**Work task:** When you reach the line that contains "text: Площадь ->", set down that line and every one after it through the end of the records, exactly as written and with no pictures.

---------- Data records

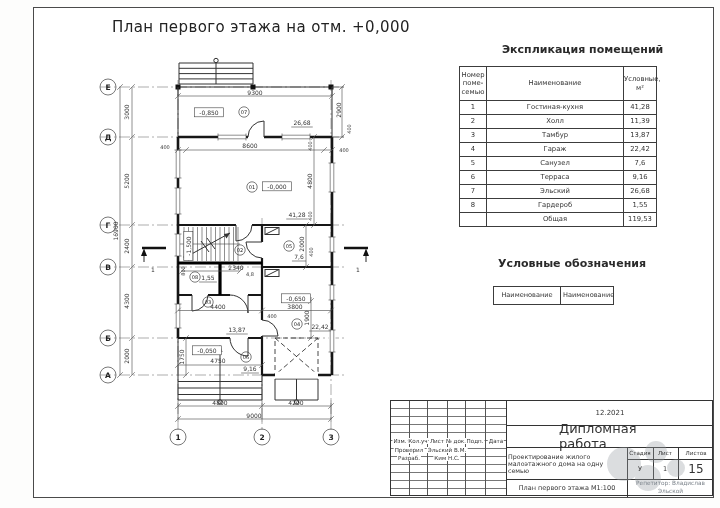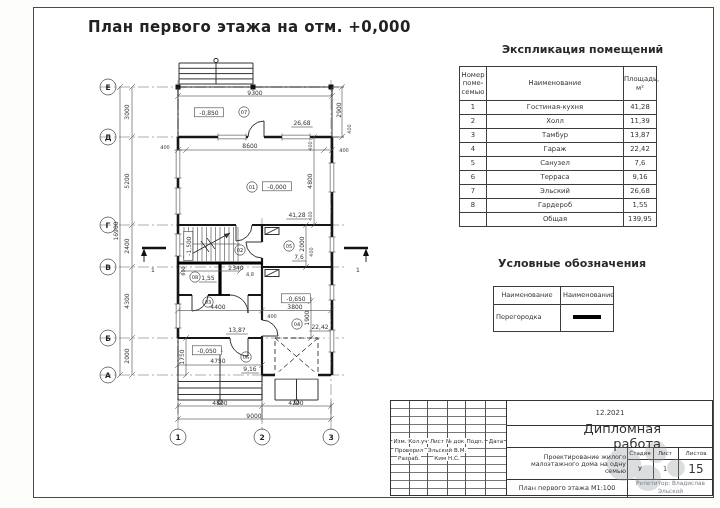"План первого этажа на отм." .main-title { font-weight: bold -> normal; left: 88px -> 112px }
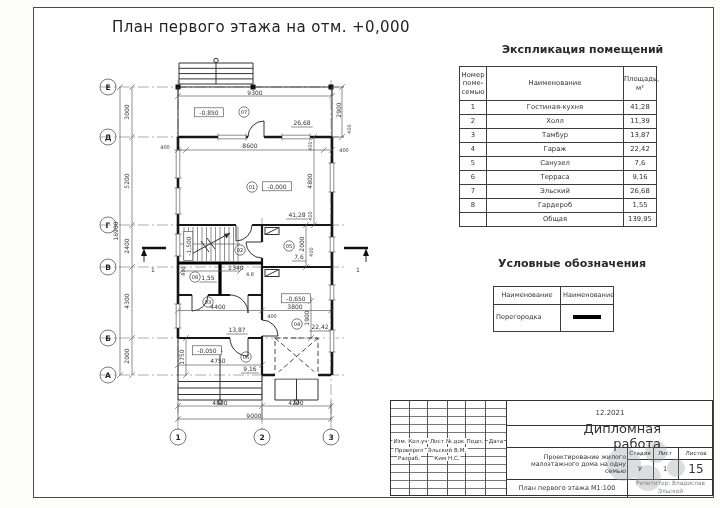"Площадь," th { text: Площадь -> Условные }
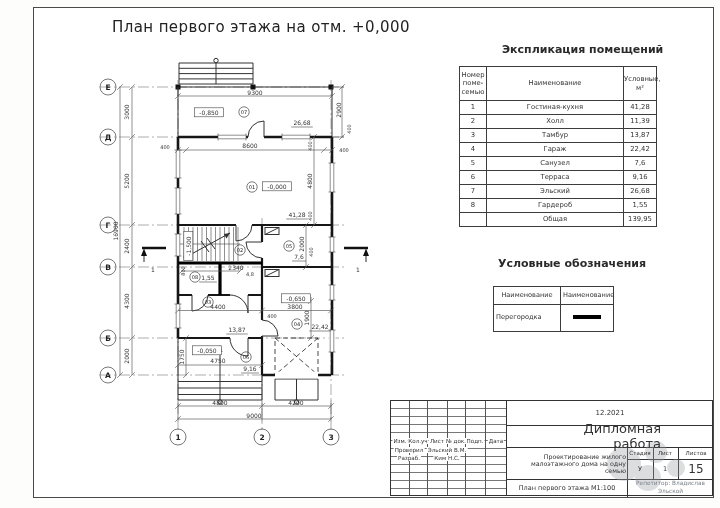"139,95" td { text: 139,95 -> 119,53 }
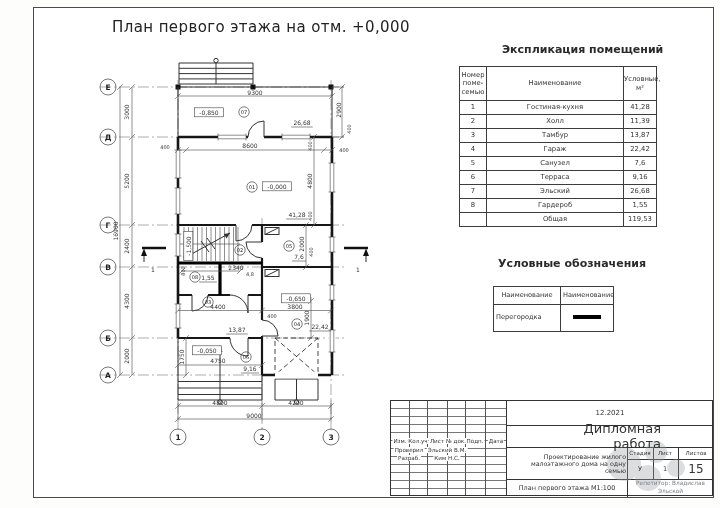"Перегородка" tr { html: <tr> <td>Перегородка</td> <td><span></span></td> </tr> -> none }
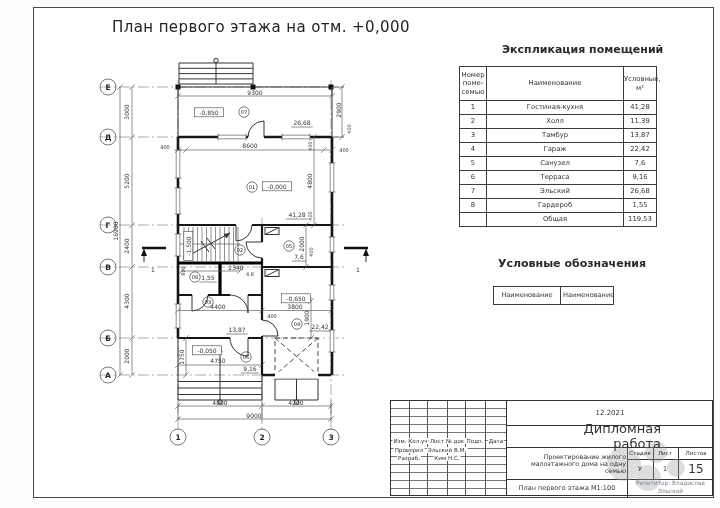"12.2021" .tb-center { text-align: right -> left }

--------------------

**Written response:**
"Площадь," th { text: Площадь -> Условные }
"139,95" td { text: 139,95 -> 119,53 }
"Перегородка" tr { html: <tr> <td>Перегородка</td> <td><span></span></td> </tr> -> none }
"12.2021" .tb-center { text-align: right -> left }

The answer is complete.